UADA- Devoid of Light


As much as I’d like to herald US black metal band, UADA’s debut, “Devoid of Light” as in the running for 2016’s album of the year, to do so goes against my better judgement as this album is an obvious copy of MGLA’s “Exercises in Futillity”. Following the footsteps of so many Dissection copy cats, however, UADA delivers, despite their plagiarism.

There are moments on “Devoid of Light” that are absolutely hypnotizing.  UADA immediately assaults listeners with repetitive tri-notes and dissonant atmosphere in the first riffs of the album.  It’s black metal 101, sure to be a crowd pleaser.  Still, I’ve noticed black metal is moving in a strangely palatable direction, where intensity is anticipated at certain intervals.
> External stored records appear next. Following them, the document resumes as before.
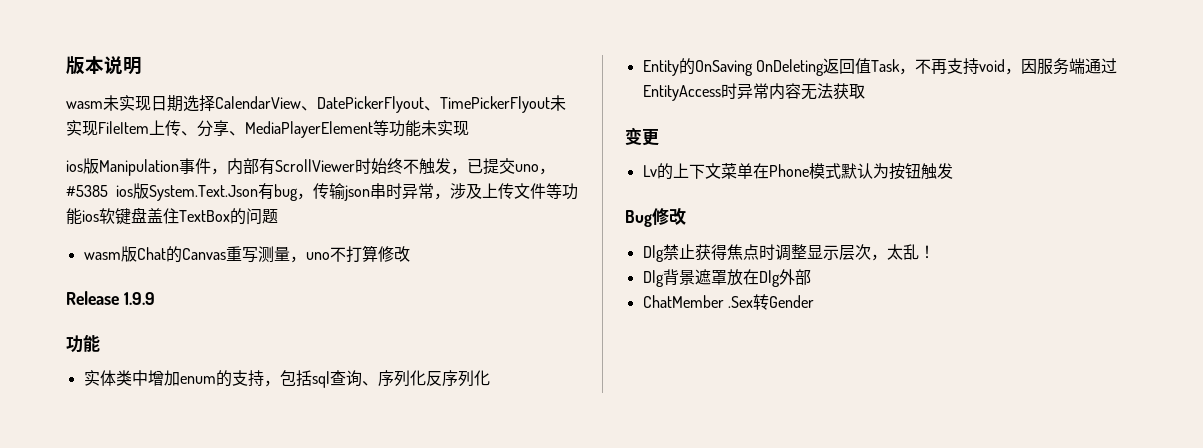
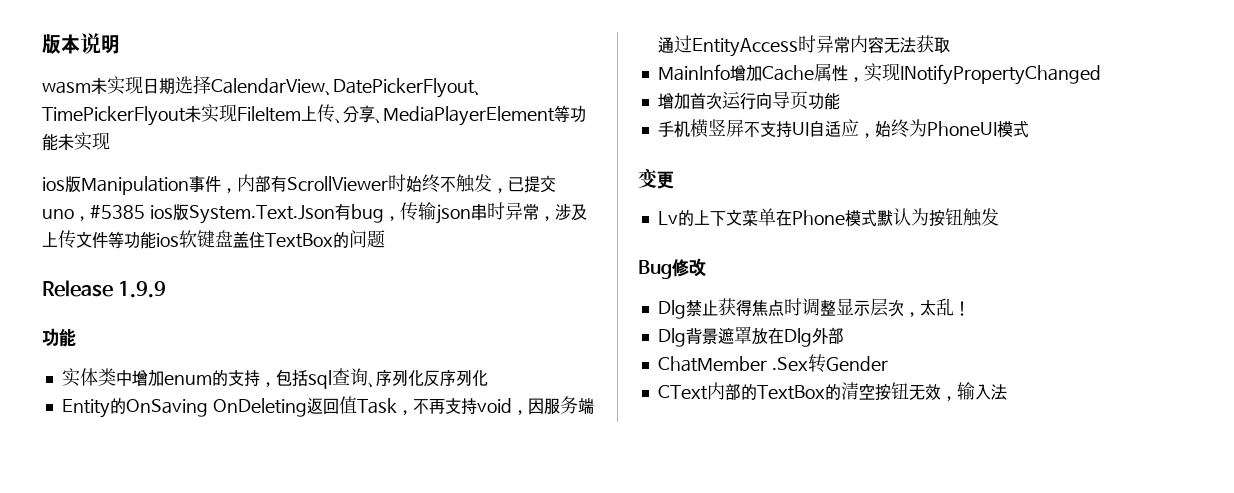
[83,245,410,263] // wasm版Chat的Canvas重写测量，uno不打算修改 -> (385, 239) none
(865, 91) none -> [657,63,1101,85] [657,91,840,110] [657,119,1029,138] // MainInfo增加Cache属性，实现INotifyPropertyChanged // 增加首次运行向导页功能 // 手机横竖屏不支持UI自适应，始终为PhoneUI模式
(814, 301) none -> [657,382,1007,401] // CText内部的TextBox的清空按钮无效，输入法

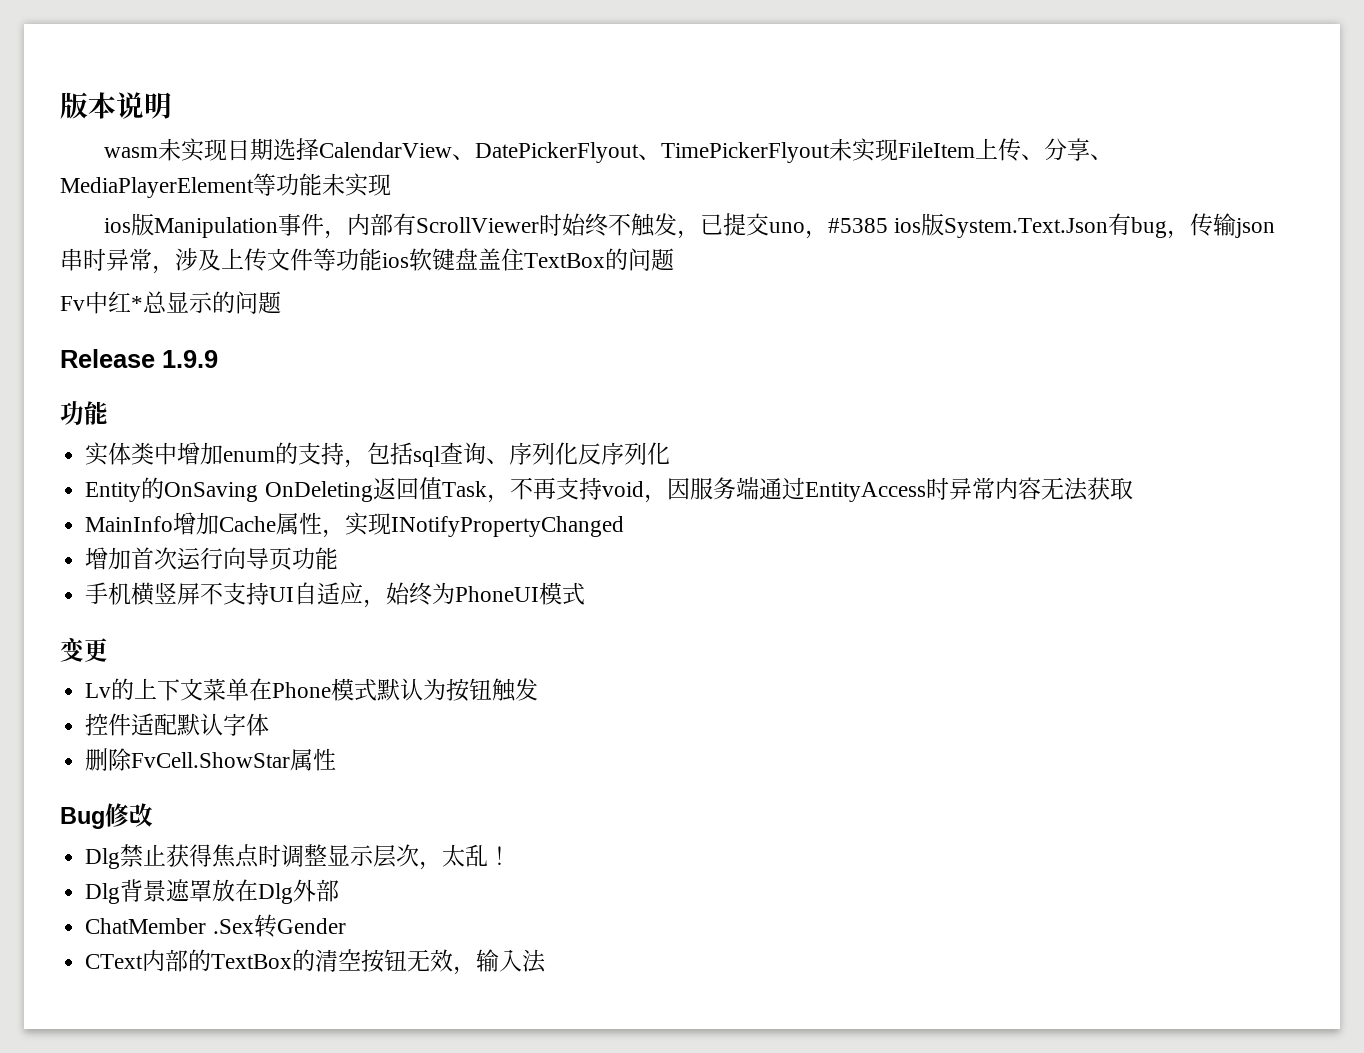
(385, 239) none -> [60,291,281,314] // Fv中红*总显示的问题
(999, 217) none -> [85,713,270,736] [85,748,337,771] // 控件适配默认字体 // 删除FvCell.ShowStar属性

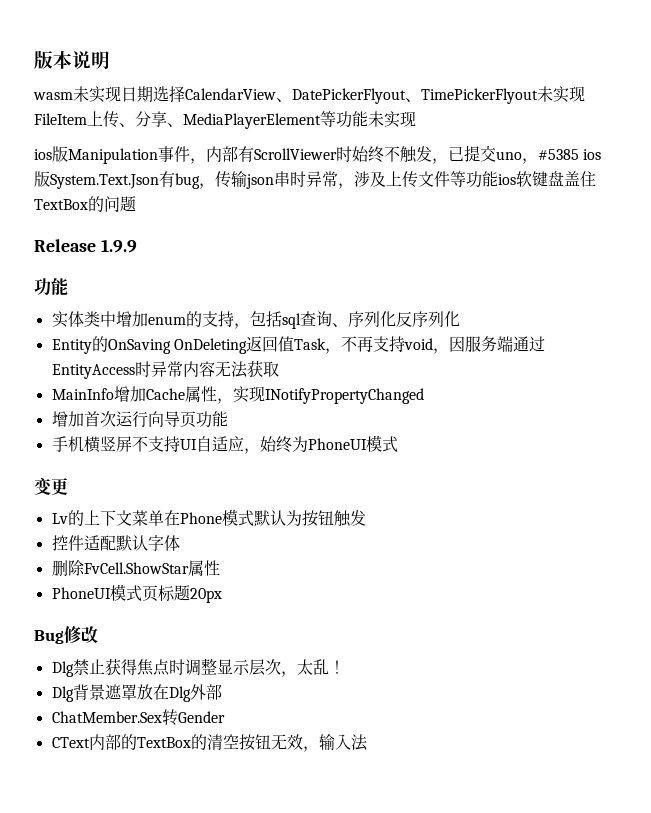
[60,291,281,314] // Fv中红*总显示的问题 -> (136, 204) none
(337, 759) none -> [51,584,222,603] // PhoneUI模式页标题20px
[85,918,254,934] ChatMember .Sex -> [51,711,162,723] ChatMember.Sex

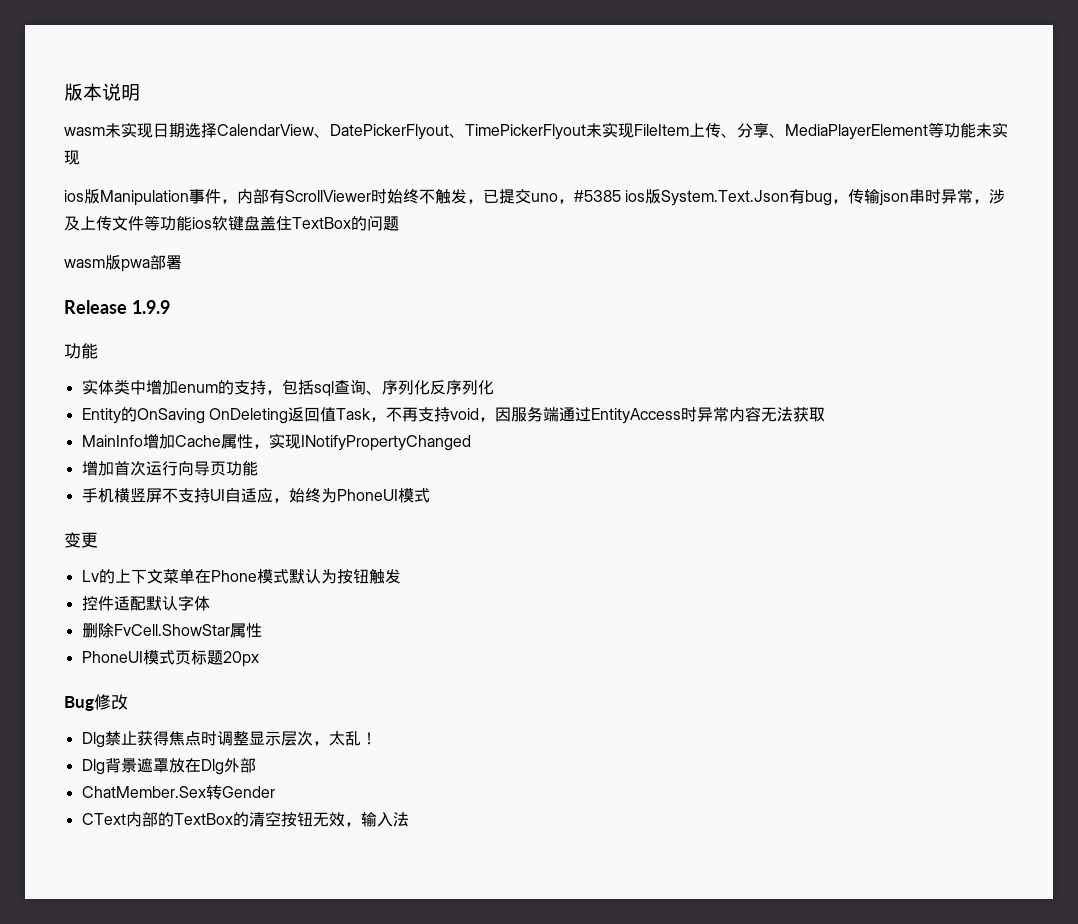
(136, 204) none -> [64,255,182,272] // wasm版pwa部署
Slow melodic breaks, and even rock and roll riffs  are peppered throughout the mix as if to ease one into the intensity to come.  It’s a far cry from the panzer attack of the earlier, genre defining, Norwegian bands.  Still, Norway’s been a sad old hat as of late, and I have come to enjoy the recent spectral aura of some modern black metal bands, despite the palatability.

“Devoid of Light” is a five song journey through the subconscious.  Emotion inducing dissonant repetitiveness is the highlight of this album still, UADA throws in surprising progressions, leaving listeners excited throughout the album.  Initially, it was the title track that caught my attention.  Alternating between piercing melody, crude slow licks, and utter blitzkrieg, Deviod of Light’s title track, is highly memorable.  After listening to the album in its entirety, however, I’d have to say track three, entitled S.N.M. is my favorite.  The shrill, tortured howls, cyclical guitar tracks, and primitive breaks bring me back to Filosofem era Burzum.

The final track on “Devoid of Light”, “Black Autumn White Spring”, is one of those songs you need to be patient for.  The song’s intro is intense initially, only to be followed by four minutes of slow and boring filler until an Iron Maiden like break once again leads you into intensity.  The solo at the end is probably the best on the album; utterly captivating. So while this album is somewhat unoriginal, it delivers a hearty dose of the same old same old played to near perfection.